Вот что отмечает его современник С. Т. Аксаков: «Жить для Щепкина — значило играть; играть — значило жить. Сцена сделалась для Щепкина даже целебным средством в болезнях духа и тела… искусство, оживляя его нервы, чудотворно врачевало его тело. Много раз и многие были тому свидетелями, что Щепкин выходил на сцену больной и сходил с нее совершенно здоровый…» О характере его игры он пишет: «Роли Щепкина никогда не лежали без движения, не сдавались в архив, а совершенствовались постепенно и постоянно. Никогда Щепкин не жертвовал истиною игры для эффекта, для лишних рукоплесканий, никогда не выставлял своей роли напоказ, ко вреду играющих с ним актеров, ко вреду цельности и ладу всей пьесы: напротив, он сдерживал свой жар и силу его выражения, если другие лица не могли отвечать ему с тою же силой; чтобы не задавить других лиц в пьесе, он давил себя и охотно жертвовал самолюбием, если характер играемого лица не искажался от таких пожертвований.
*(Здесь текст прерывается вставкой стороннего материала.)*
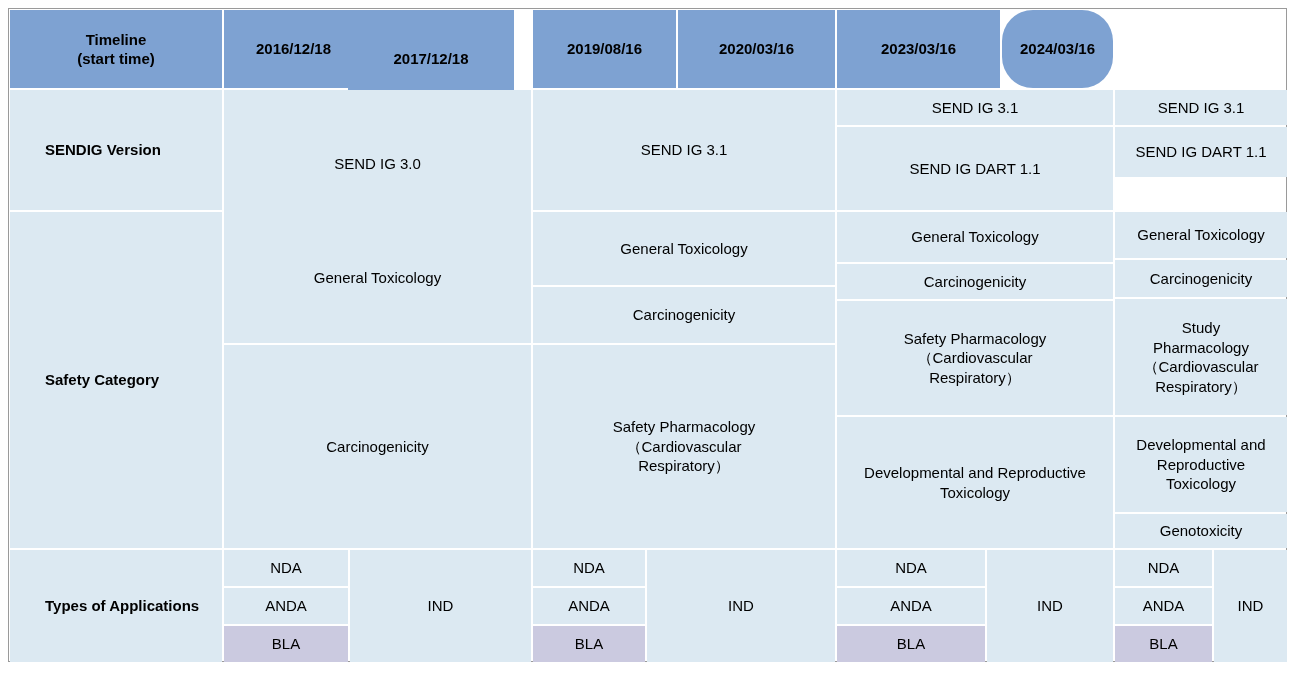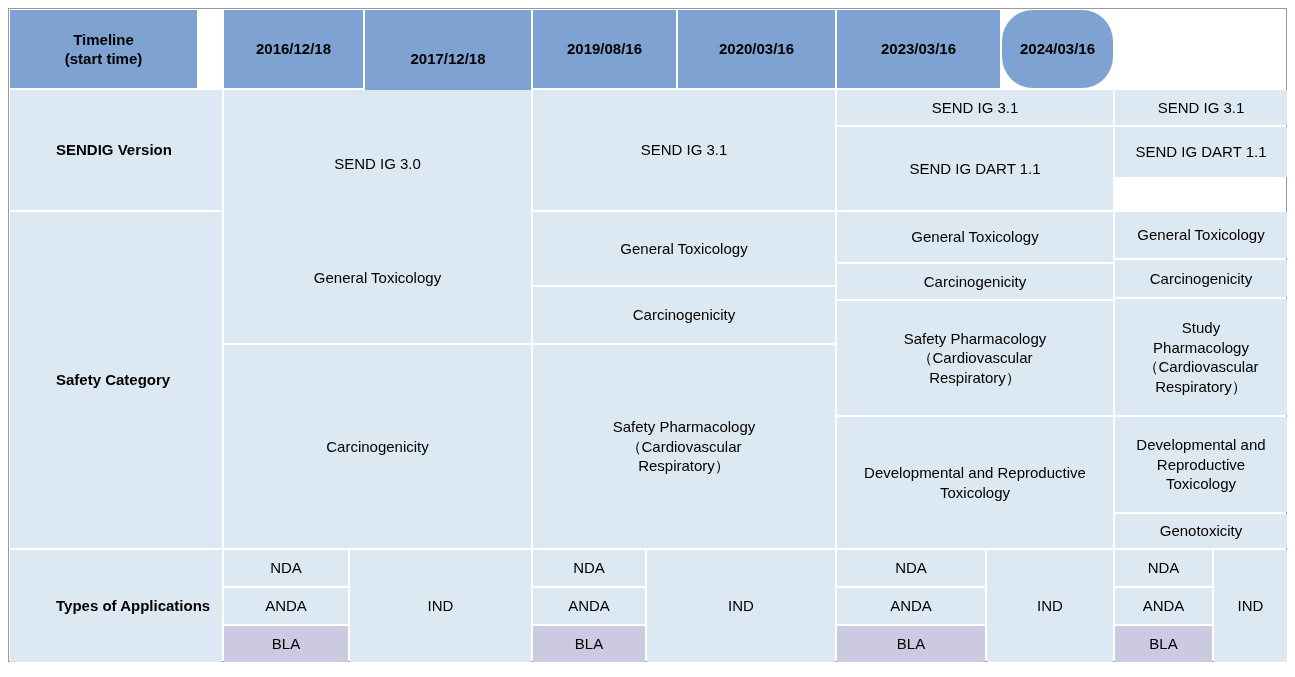--- a/index.html
+++ b/index.html
@@ -47,7 +47,7 @@
 <div id="screen">
   <div id="table-wrap">
 
-    <div class="cell hdr" style="left:1px;top:1px;width:187px;height:78px;">Timeline
+    <div class="cell hdr" style="left:1px;top:1px;width:212px;height:78px;">Timeline
 (start time)</div>
     <div class="cell hdr" style="left:215px;top:1px;width:139px;height:78px;">2016/12/18</div>
     <div class="cell hdr" style="left:356px;top:1px;width:166px;height:97px;">2017/12/18</div>

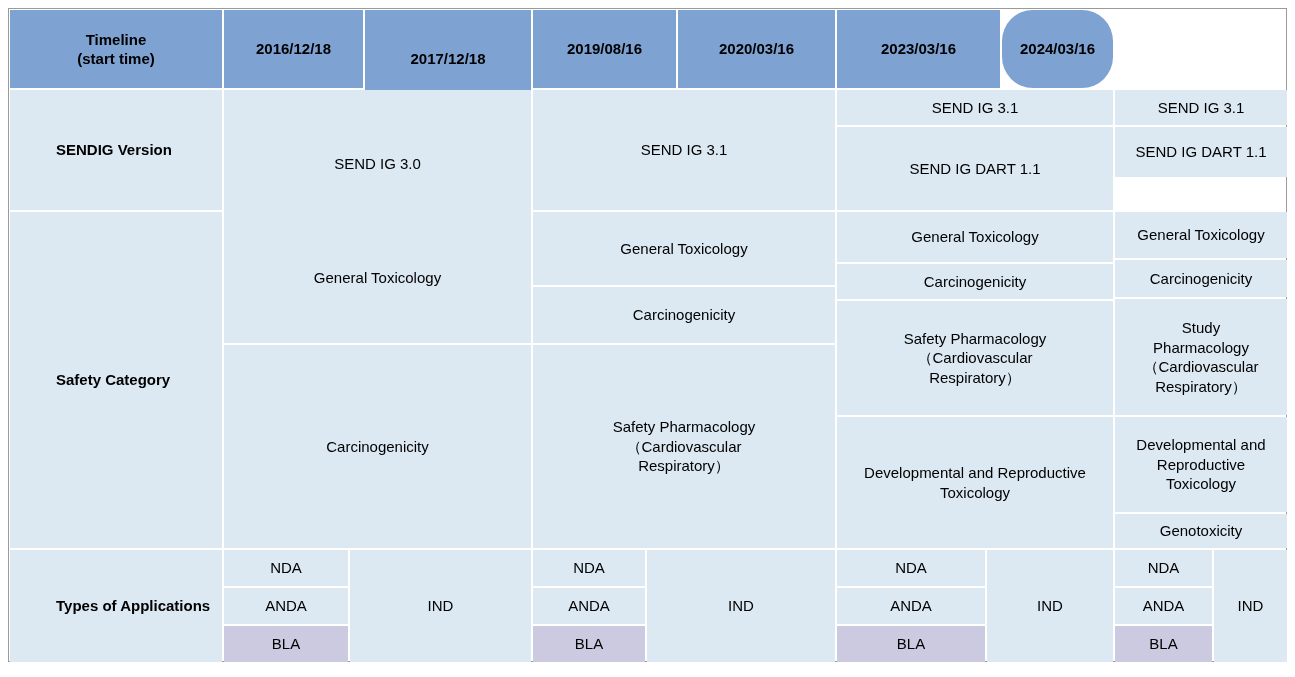--- a/index.html
+++ b/index.html
@@ -50,7 +50,7 @@
     <div class="cell hdr" style="left:1px;top:1px;width:212px;height:78px;">Timeline
 (start time)</div>
     <div class="cell hdr" style="left:215px;top:1px;width:139px;height:78px;">2016/12/18</div>
-    <div class="cell hdr" style="left:356px;top:1px;width:166px;height:97px;">2017/12/18</div>
+    <div class="cell hdr" style="left:339px;top:1px;width:166px;height:97px;">2017/12/18</div>
     <div class="cell hdr" style="left:524px;top:1px;width:143px;height:78px;">2019/08/16</div>
     <div class="cell hdr" style="left:669px;top:1px;width:157px;height:78px;">2020/03/16</div>
     <div class="cell hdr" style="left:828px;top:1px;width:163px;height:78px;">2023/03/16</div>

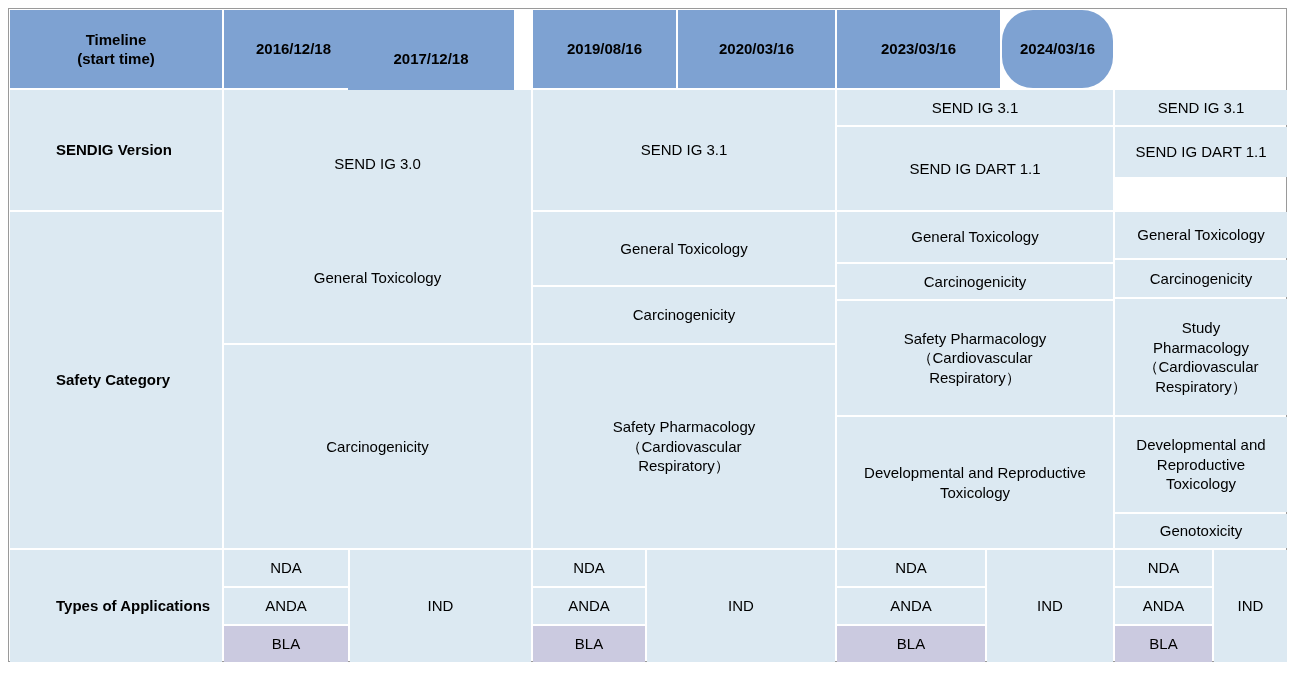--- a/index.html
+++ b/index.html
@@ -35,7 +35,7 @@
     font-weight:bold;
     justify-content:flex-start;
     text-align:left;
-    padding-left:46px;
+    padding-left:35px;
   }
   .bla{
     background:var(--bla-bg,#CBCAE0);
Надобно признаться, что редко встречается в актерах такое самоотвержение».
Интересно сопоставить с этим высказыванием письмо самого Щепкина к Анненкову, в котором он рассказывает ему, как «недавно сам дал себе урок». Вот его содержание. В «Горе от ума» Самарин так удачно выражал все желчные слова на пошлость общества, что Щепкин, в лице Фамусова, одушевился и так усвоил себе мысли Фамусова, что каждое выражение Чацкого убеждало его в сумасшествии Чацкого, и Щепкин, предавшись этой мысли, нередко улыбался, глядя на Чацкого, и, наконец, едва удержался от смеха. Все это было так естественно, что публика, увлеченная, разразилась общим смехом, и Щепкин увидал, что сцена от этого пострадала. Он увидал, что это была ошибка: «Я должен с осторожностью предаваться чувству, а особливо в сцене, где Фамусов не на первом плане. Мы с дочерью составляли обстановку, а все дело было в Чацком». И Щепкин обвинял себя за несдержанность. Это писал человек шестидесяти пяти лет, первый артист московской сцены.
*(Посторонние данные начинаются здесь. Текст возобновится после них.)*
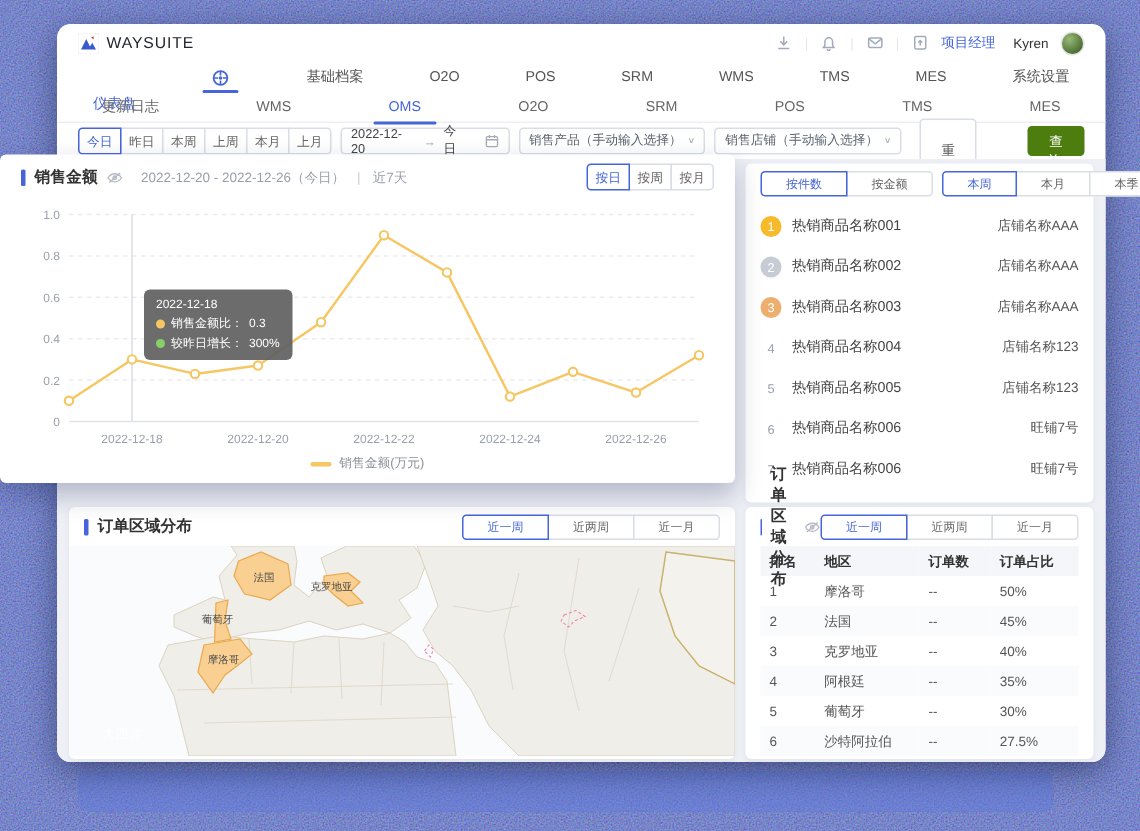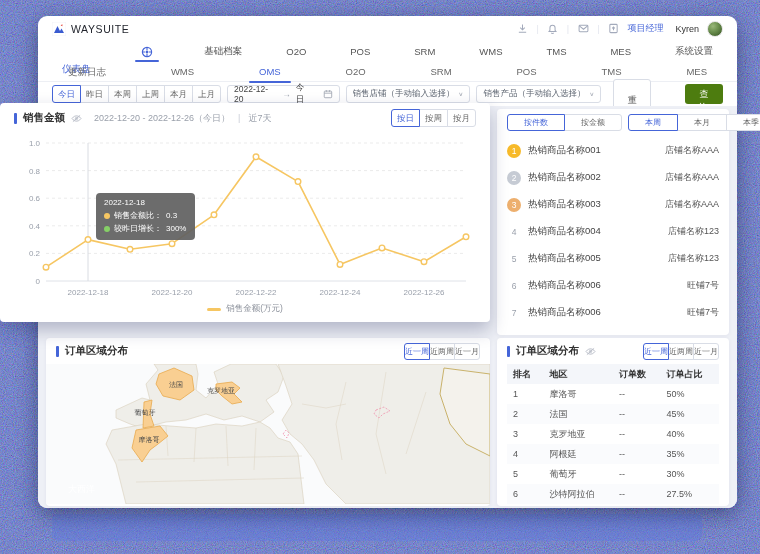--- a/index.html
+++ b/index.html
@@ -232,11 +232,11 @@
           </svg>
       </div>
       <div class="selectbox">
+        <span class="flex">销售产品（手动输入选择）</span>
+        <span class="chev">∨</span>
+      </div>
+      <div class="selectbox">
         <span class="flex">销售店铺（手动输入选择）</span>
-        <span class="chev">∨</span>
-      </div>
-      <div class="selectbox">
-        <span class="flex">销售产品（手动输入选择）</span>
         <span class="chev">∨</span>
       </div>
       <span class="spacer"></span>

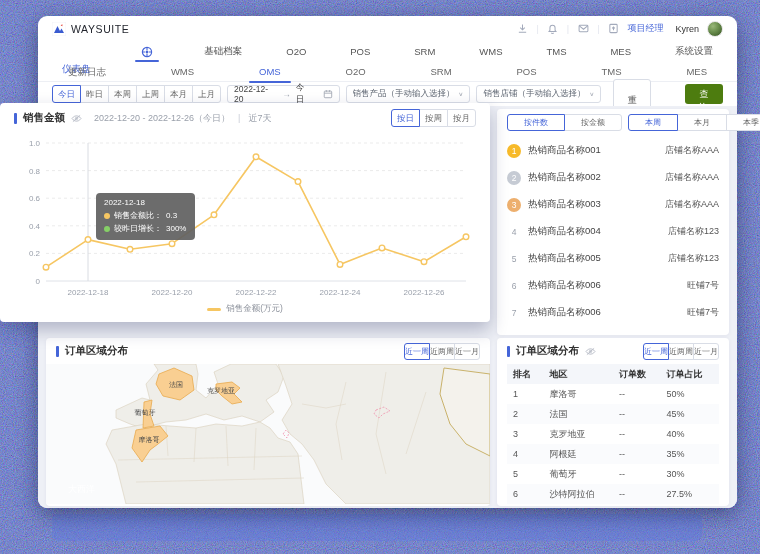--- a/index.html
+++ b/index.html
@@ -106,7 +106,7 @@
 
   
   .map-card { left:8px; top:232px; width:444px; height:168px; overflow:hidden; }
-  .map-card .sbtn, .table-card .sbtn { padding:0 0; font-size:8px; height:17px; line-height:15px; }
+  .map-card .sbtn, .table-card .sbtn { padding:0 16px; font-size:8px; height:17px; line-height:15px; }
   .map-wrap { position:relative; width:444px; height:140px; }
Щепкин принес на сцену живую жизнь, но вместе с этой «жизнью на сцене» он требовал от себя и от других тончайшего технического мастерства.
«Действительная жизнь и волнующие страсти, при всей своей верности, должны в искусстве проявляться просветленными, и действительное чувство настолько должно быть допущено, насколько требует идея автора. Как бы ни было верно чувство, но ежели оно перешло границы общей идеи, то нет гармонии, которая есть общий закон всех искусств… Естественность и истинное чувство необходимы в искусстве, но настолько, насколько допускает общая идея. В этом-то и состоит все искусство, чтоб уловить эту черту и устоять на ней».
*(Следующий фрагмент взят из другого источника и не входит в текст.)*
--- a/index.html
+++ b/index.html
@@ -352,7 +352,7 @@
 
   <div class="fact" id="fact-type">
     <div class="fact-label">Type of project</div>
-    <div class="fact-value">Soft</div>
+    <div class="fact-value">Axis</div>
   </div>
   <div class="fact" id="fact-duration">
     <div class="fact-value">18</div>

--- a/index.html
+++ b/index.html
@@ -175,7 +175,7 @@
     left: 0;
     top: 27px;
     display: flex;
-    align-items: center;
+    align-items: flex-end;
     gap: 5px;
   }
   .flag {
Сочетание высокого мастерства с настоящим чувством и переживанием, приведенными из безотчетного порыва в гармонический порядок, и составляло тайну великого искусства его и его учеников. Великая артистка Малого театра М. Н. Ермолова, продолжившая вслед за Щепкиным славу Малого театра, про которую сложилось мнение, что «она играет одним вдохновением», была в то же время величайшим мастером сцены, и когда А. А. Бахрушин сказал ей, имея в виду ее игру, что она «истинная дочь Мочалова», она сказала:
— Ну, какая же его дочь? Разве приемная, но только прошу не забывать притом, что я в то же время внучатная племянница Щепкина и долго жила в его доме.
Этот шутливый ответ ясно показывает, как высоко ценила она переданную ей ее наставницей и советчицей Медведевой щепкинскую традицию.